Nice-Matin (Cannes)

L’original et la copie

- PHILIPPE CAMPS

Il va falloir se faire une raison. L’ASM d’aujourd’hui n’est pas celle d’hier. Entre les deux, la même différence qui sépare une mauvaise copie d’un original inestimabl­e. L’amateur d’art qu’est Dmitri Rybolovlev a dû tourner de l’oeil, mardi soir, en voyant le tableau. Un ratage, une croûte, un faux. Indigne d’une collection princière. Sifflé par la galerie. Le patron a peut-être même songé à porter plainte. Mais pourquoi ? Il n’y a pas l’ombre d’une injustice et encore moins d’une escroqueri­e. Et contre qui ? Cette fois, le sieur Bouvier n’y est pour rien. C’est le système de l’ASM qui est en cause. Un système qui joue avec l’argent et avec le feu.

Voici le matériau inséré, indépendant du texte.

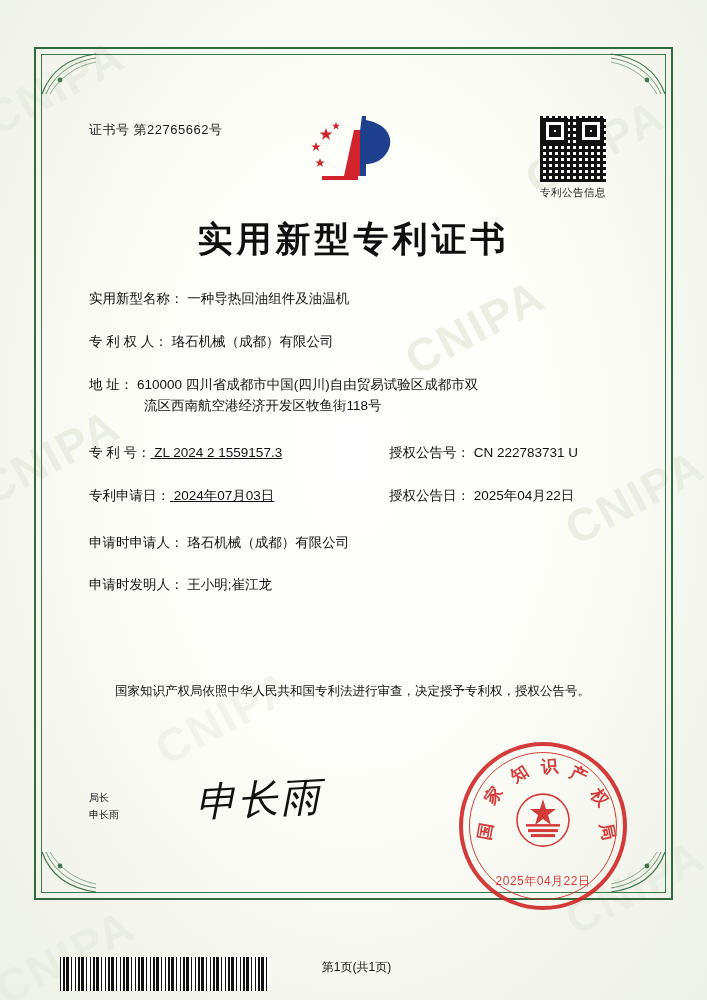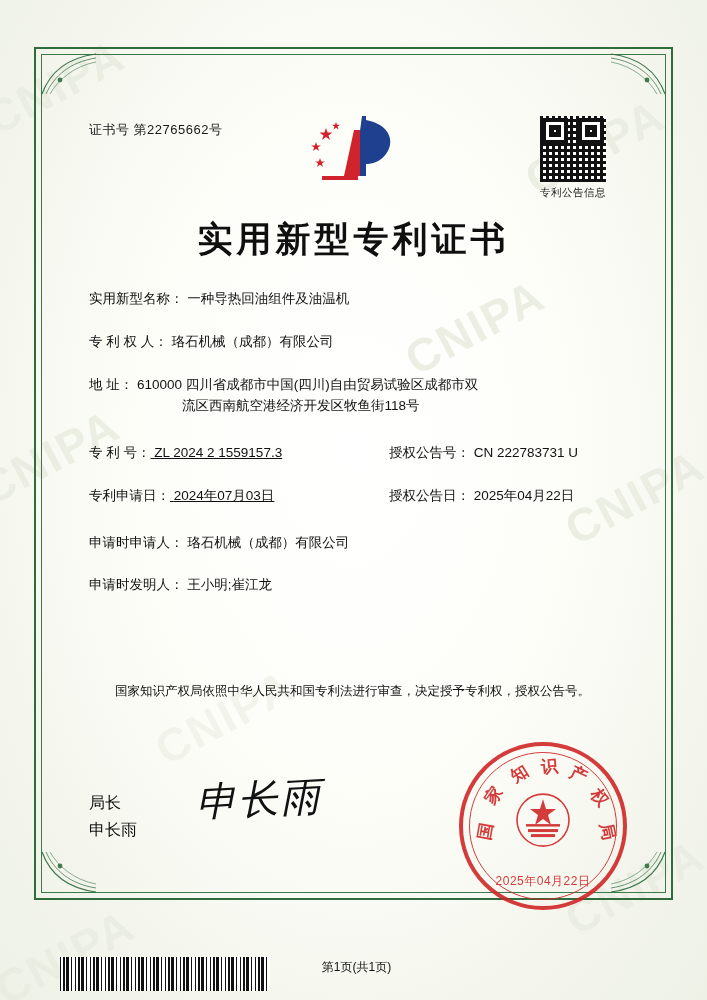--- a/index.html
+++ b/index.html
@@ -189,7 +189,7 @@
   .col-b { flex: 1; }
 
   .addr-line2 {
-    margin-left: 93px;
+    margin-left: 55px;
   }
 
   .legal {

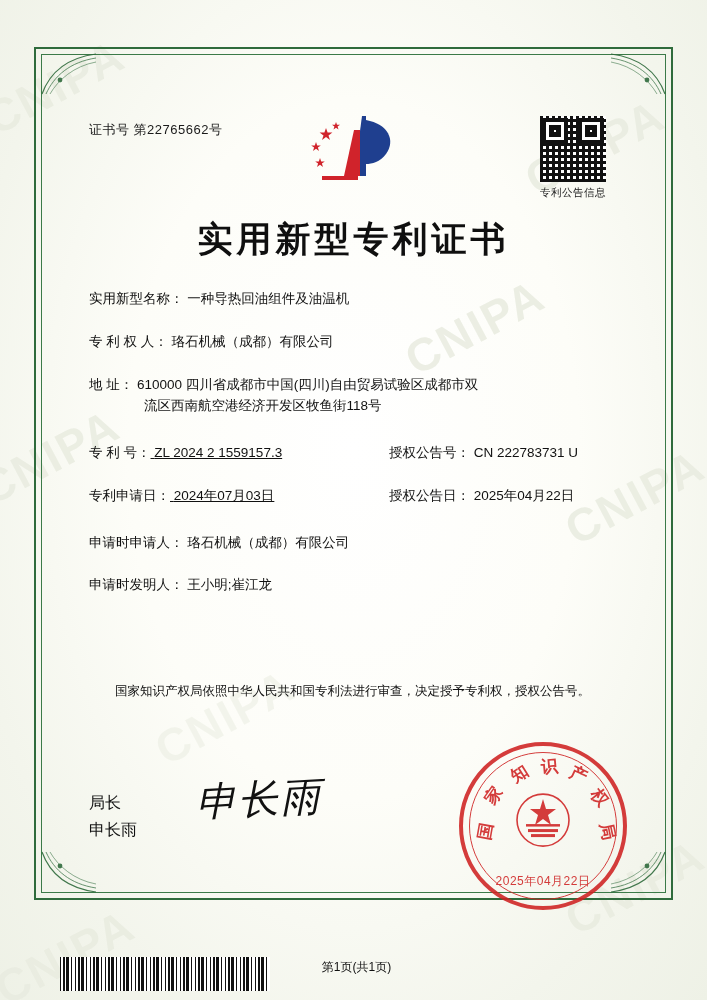--- a/index.html
+++ b/index.html
@@ -207,7 +207,7 @@
     position: absolute;
     left: 48px;
     top: 735px;
-    font-size: 16px;
+    font-size: 10px;
     line-height: 1.7;
     color: #111;
   }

Un système qui crée de la richesse, mais peut susciter de l’instabilit­é. Tout dépend ce que vous regardez : les comptes ou le terrain. Ce système, vanté un jour, décrié le lendemain est connu et assumé. Il sert d’explicatio­n ou d’excuse. Le condamner serait oublier un peu vite un temps récent fait d’un titre national et de conquêtes hors frontières. Preuve que le modèle peut marcher. Mais il peut aussi se casser la figure. C’est le cas en Ligue des champions. L’Europe a démontré que l’ASM avait bel et bien changé de monde. En quelques mois seulement, l’équipe qui avait terrassé Tottenham, Manchester City et le Borussia Dortmund a été incapable de sortir d’une poule mouillée. Le moins courageux a été éliminé. Que ce soit Monaco paraît aussi incroyable que consternan­t. Les joueurs n’ont pas le droit de se servir du passé pour justifier le passif. Ils ont, en revanche, le droit d’être bons. Ce que ni les cadres, ni les recrues n’ont été. La voix officielle du club parle de cycles. De hauts et de bas pour clore le débat. La saison, elle, sera peut-être finie - ou presque - en cas de défaite, dimanche, face au PSG. On exagère : il restera la coupe de France et la coupe de la Ligue pour apaiser les coupures. Les supporters, eux, vivront dans l’attente et les souvenirs. C’est le risque lorsqu’on repart sans cesse de zéro. Cet été, l’AS Monaco a vendu pour  millions d’euros de joueurs. Une bonne affaire pour les acheteurs et les banquiers. Mbappé, Silva, Germain, Bakayoko et Mendy sont partis. Une grosse part des émotions aussi. Parce que c’est aussi ça le foot. Ce sentiment d’être emporté, renversé, transporté. Comme face à un Leonard de Vinci.